Hate.. it’s a strong word. I’ve no idea, some reason or another I gave an album ‘way of the fist’ as background music a try. It was all new to me and pulled me right in. It’s my life all over.
im trapped. My partners phone is FULL of nude selfies.. I found a pregnancy test behind the washing machine. She’s cheated on me around 10 times in 7yrs.. I’m consistently trying to kill myself because I have nobody and every girl I’ve met cheats on me! No lie! I self harm. My partner hates me something rotten and nobody will help me unless I cry wolf… but then the kids suffer (3 aint mine but know no different) my youngest was dna tested.. 99.9% mine.. I’m full of hate. I hung myself on Christmas Day and couldn’t even get that right twice! All I ended up with is knowing how simple it is and a bruise necklace. I self harm a lot. I currently have a smashed right hand and wrist and a lot of hateful words scarred into my skin.
I love hate.
sorry dude… I’ve been crying for help since Boxing Day. But like I said.. either destroy the only thing I have or suffer.. welcome to my hate
Hello Stephen,
I’m sorry you are going through such a tough time, it’s good that you’ve let us know what’s happening/how you have been feeling. Many people have similar thoughts when coping with so much and we hope you’re okay.

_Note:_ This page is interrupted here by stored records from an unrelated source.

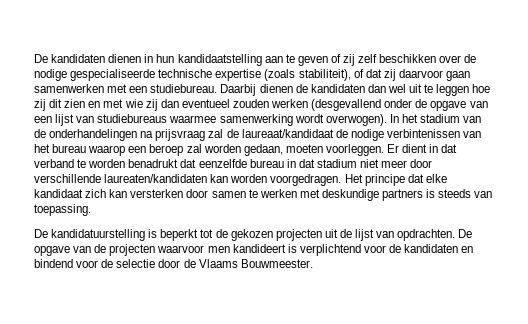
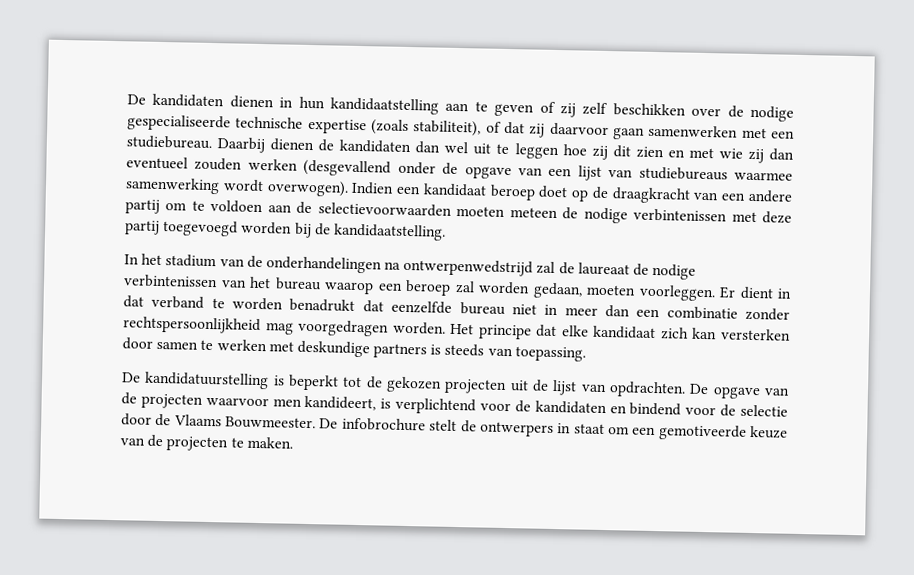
- Daarbij dienen de kandidaten dan wel uit te leggen hoe zij dit zien en met wie zij dan eventueel zouden werken (desgevallend onder de opgave van een lijst van studiebureaus waarmee samenwerking wordt overwogen). In het stadium van de onderhandelingen na prijsvraag zal de laureaat/kandidaat de nodige verbintenissen van het bureau waarop een beroep zal worden gedaan, moeten voorleggen.
+ Daarbij dienen de kandidaten dan wel uit te leggen hoe zij dit zien en met wie zij dan eventueel zouden werken (desgevallend onder de opgave van een lijst van studiebureaus waarmee samenwerking wordt overwogen). Indien een kandidaat beroep doet op de draagkracht van een andere partij om te voldoen aan de selectievoorwaarden moeten meteen de nodige verbintenissen met deze partij toegevoegd worden bij de kandidaatstelling.
+ In het stadium van de onderhandelingen na ontwerpenwedstrijd zal de laureaat de nodige verbintenissen van het bureau waarop een beroep zal worden gedaan, moeten voorleggen.
- Er dient in dat verband te worden benadrukt dat eenzelfde bureau in dat stadium niet meer door verschillende laureaten/kandidaten kan worden voorgedragen.
+ Er dient in dat verband te worden benadrukt dat eenzelfde bureau niet in meer dan een combinatie zonder rechtspersoonlijkheid mag voorgedragen worden.
- De opgave van de projecten waarvoor men kandideert is verplichtend voor de kandidaten en bindend voor de selectie door de Vlaams Bouwmeester.
+ De opgave van de projecten waarvoor men kandideert, is verplichtend voor de kandidaten en bindend voor de selectie door de Vlaams Bouwmeester.
+ De infobrochure stelt de ontwerpers in staat om een gemotiveerde keuze van de projecten te maken.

If you are unable to cope with the distress or despair, it’s very important to tell someone about your feelings or thoughts of suicide. Call your GP and make an urgent appointment. Your GP can make sure you get appropriate help and support.
If it’s outside your GP hours call 111 to reach the NHS 111 service:
https://www.nhs.uk/nhs-services/urgent-and-emergency-care-services/when-to-use-111/
The Samaritans also provide confidential non-judgemental emotional support, 24 hours a day on 116 123, or by email on jo@samaritans.org.
MIND have information pages on coping with self harm or suicidal feelings based on the experiences of people who’ve been through it that you may find helpful.
If you are very close to doing something to hurt yourself - call 999 now or go to your nearest A&E department. There should be someone there to support you and make sure you get ongoing support.
You can find more information here:
https://www.autism.org.uk/advice-and-guidance/topics/mental-health/suicide
All the best,
ChloeMod
Hmmm I took an overdose in Aug 21, the Samaritans made me feel like I should take it even more. They ignored me with script responses.
im still waiting for MIND to respond. I’ve been ignored from day 1.. I email them every couple of months.. just a donotreply email acknowledgment.
shout?? Never texted back. I checked the number a few times. Yep, never text back.
111 goto A&E..
you goto A&E and get asked where your broken leg is, you know A&E is for acute problems.. arrowe park hospital!
GP, I tried to kill myself last night, ok, I can make you an appointment in 3 weeks.
white chapel. I make a domestic abuse cry for help. But they want to come for a meeting at my house. What the duck.
the police, because I don’t want to press chargers on the only person I have, my kids mum.. I’m wasting there time, they’re not mediators.
social services. I had a needs assessment,. I was then sign posted. When the police was involved social services got in touch again and confirmed I’m waiting to be sign posted. A few weeks later I cry for help through email to the assessment lady, a different person called me and denied me have an assessment, just large amount of notes.. I have a job, I have kids and don’t receive pip. Therefore I’m capable.
the only person who may care is my kids social worker.. but unfortunately her voice alone isn’t enough.
this is why I wish I was dead.
Hmmm I took an overdose in Aug 21, the Samaritans made me feel like I should take it even more. They ignored me with script responses.
im still waiting for MIND to respond. I’ve been ignored from day 1.. I email them every couple of months.. just a donotreply email acknowledgment.
shout?? Never texted back. I checked the number a few times. Yep, never text back.
111 goto A&E..
you goto A&E and get asked where your broken leg is, you know A&E is for acute problems.. arrowe park hospital!
GP, I tried to kill myself last night, ok, I can make you an appointment in 3 weeks.
white chapel. I make a domestic abuse cry for help. But they want to come for a meeting at my house. What the duck.
the police, because I don’t want to press chargers on the only person I have, my kids mum.. I’m wasting there time, they’re not mediators.
social services. I had a needs assessment,. I was then sign posted. When the police was involved social services got in touch again and confirmed I’m waiting to be sign posted. A few weeks later I cry for help through email to the assessment lady, a different person called me and denied me have an assessment, just large amount of notes.. I have a job, I have kids and don’t receive pip. Therefore I’m capable.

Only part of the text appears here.